I’m looking a little ahead and we’re going to need a pdf version of the help documents. It’s for training of local or sky AI-models.
Typical for RAG or context document reference.
All help is available as PDF already.
Here’s a previous post on the topic of using Steinberg documentation in third-party AI training models from Ben Timms:
Speaking more personally, I remain as-yet unconvinced about AI responses to questions about Dorico functionality. The accuracy rate in the examples I’ve seen leaves something to be desired, but the tone conveys a lot of authority, leaving a number of users confused.

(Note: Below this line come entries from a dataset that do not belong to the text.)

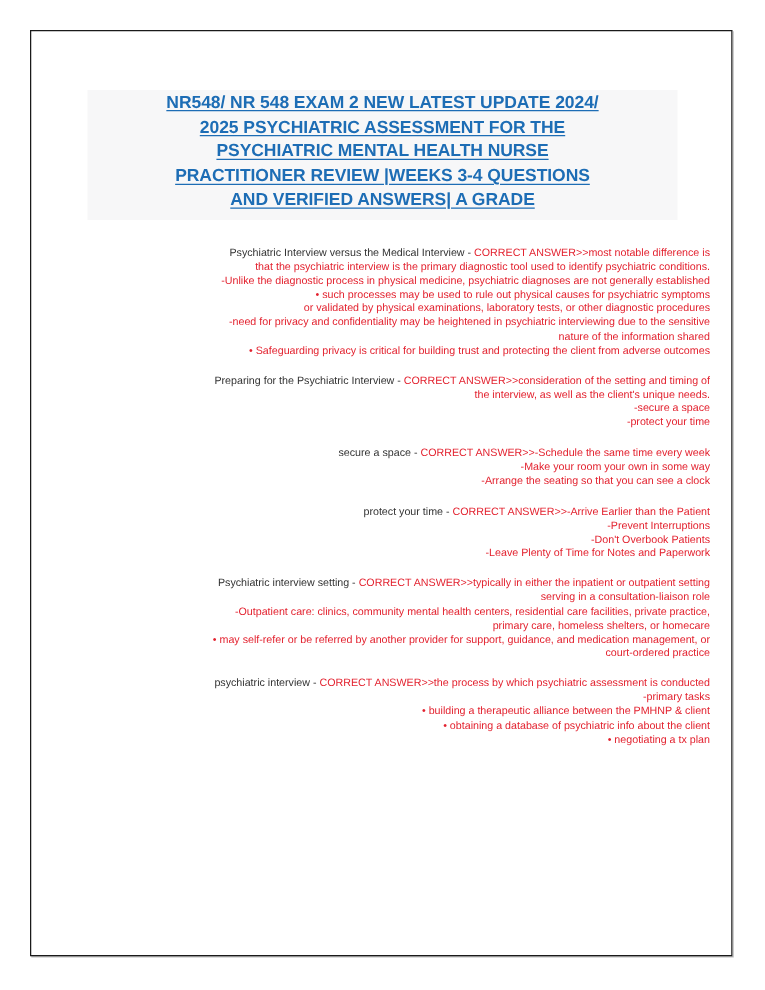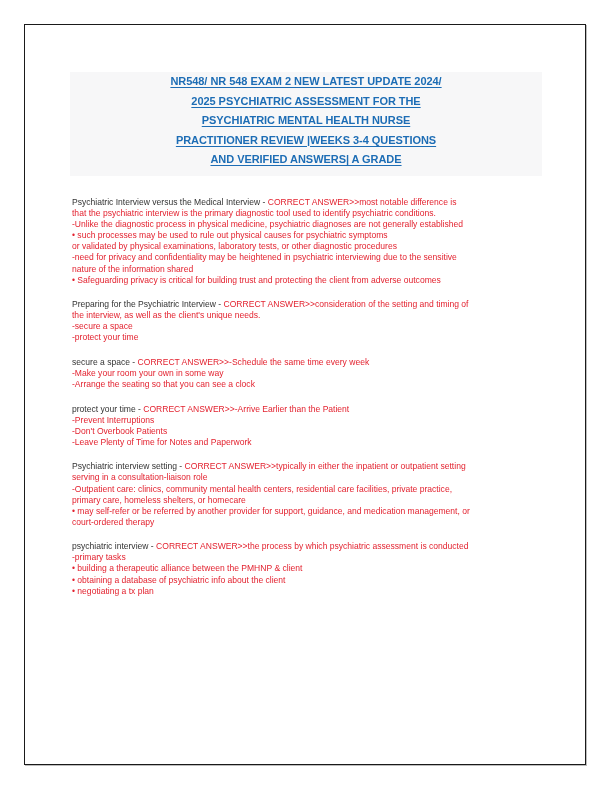"NR548/ NR 548 EXAM 2" .title { font-size: 11px -> 14px }
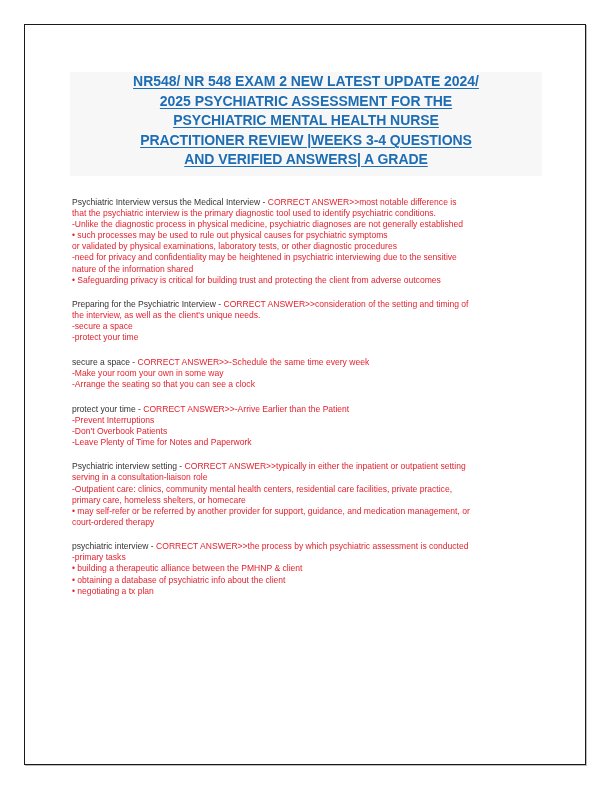"Psychiatric Interview versus the Medical" .content { left: 72px -> 88px; text-align: none -> right }
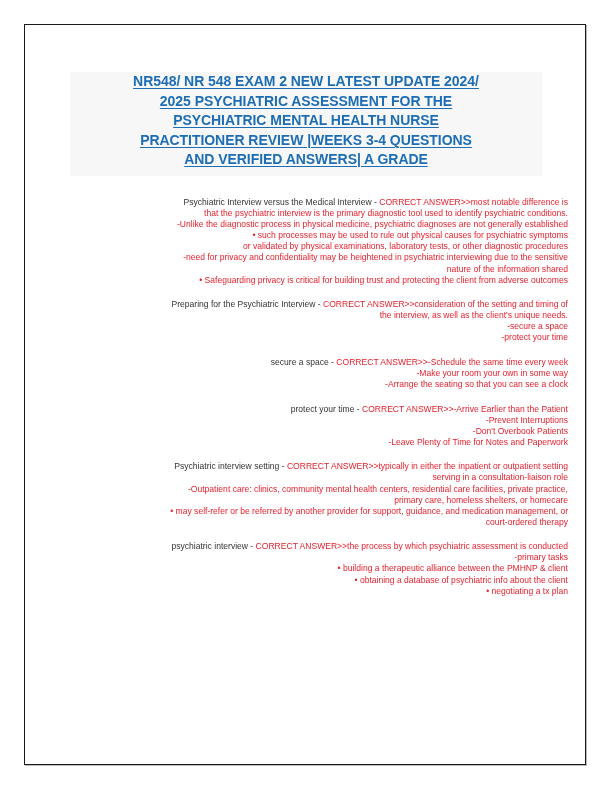"court-ordered therapy" span.line { text: therapy -> practice }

There’s also this Scoring Notes article:
Ah. My bad. I didn’t see the pro desktop version.
It’s there. Thanks!
I’ve used ChatGPT 4o as everything from car-tech-expert to medical doctor and psychologist, and I’m very impressed. Google search will soon be replaced by AI-search. And a software like Steinberg Dorico will go out of existence within 7 years if not incorporating AI (my predictions)
Actually, I took the effort to install Python, Ollama, and Open WebUi along with several dozens of Gigabytes in LLMs locally in order to be as copyright-compliant as possible and not upload the PDF to servers unknown…
As long as the LLM in question fits into local GPU VRAM, answers come fast and are correct as far as I can see so far!
It helps, I think, to use a model geared towards technical information, such as Microsofts Phi-4, I had really nice results with that.
Again, no data ever leaves my machine with respect to the Dorico PDF.
That being said, I really think that chatting with the manual should be one of the first offers of the Dorico help system…
Cheers,
Benji
This unconditional belief in an all-conquering AI is something that never ceases to amaze me.
So far, I haven’t received absolutely correct answers from any of these AI things; on the contrary, I’ve seen some outrageous nonsense.
I’m still able to read manuals myself and do an internet search manually, I don’t need something called AI and I suddenly have to check if the generated stuff is even correct.
Sorry, but that is something I do not believe even for a single second.
Cool. I’ve only tried ChatGPT online so far, as my expertise is not the greatest.
Document attachment will work ok so far I believe.
But I’d love to see a well trained model for Dorico, orchestration and composing.
I’ve seen some rubbish in the past as well. But, in general, those days are mostly gone. And this is still AI infancy.
However, music theory and notation is a field lagging behind (compared with image and video). You’ll still see some nonsense here.
My experience of AI has also been pretty terrible, for things like basic text comprehension, software generation, and image-from-text generation. Google Search’s AI results are often wrong, or don’t answer the question.
On Mac-help forums, the number of people saying “I asked ChatGPT, which told me to do this…” – which they blindly did, making it worse – is frightening.
I’d love AI to work well: but… give it another 5 years before it’s actually reliable.
Music scanning (OMR) is certainly one area where AI would be massively useful.
Yeah, I just tried it, and there was a pretty significant error in the answer that would throw off someone looking for a correct answer and not familiar with Dorico…
But we’re getting there…
Not just the wrong key command, but the process itself was wrong! (Was just about to comment…)
I’m old, but a line like that makes me feel from the stone age. Chatting with a manual? Yes, I get it, but really interesting to read it out loud.
Yeah, that’s why I deleted it, didn’t want to contaminate the forum… It’s early days, and Steinberg can surely cook up something better…
I used a function of Open WebUI, where a LLM reads a repository of papers and makes it interactively accessible but I likely didn’t use it correctly!
Still fun to play around with this stuff… It’s a total rabbit hole though! If you want fast interaction, the entire model needs to fit inside the VRAM of the graphics card, and that gets really expensive very quickly. …
B.
Imagine this: You have a Dorico expert sitting beside you to answer any question you have at any moment, remembering exact location of everything.
Could be nice, right?
I tried this too, but didn’t manage to get up and running.
Would of course be far more efficient if Steinberg could run an AI Dorico helper than if every user should make this locally.
No, but seriously now, click help, find menu item “interactive help”, open text field, type or speak your question, and get either step by step instructions or have Dorico even open the correct dialog boxes for me.
Why the heck not?
Minus the removal of “speak” (although I’m sure accessibility allows one to speak into text boxes) and “instructions”, this is exactly what I use the Jump bar for.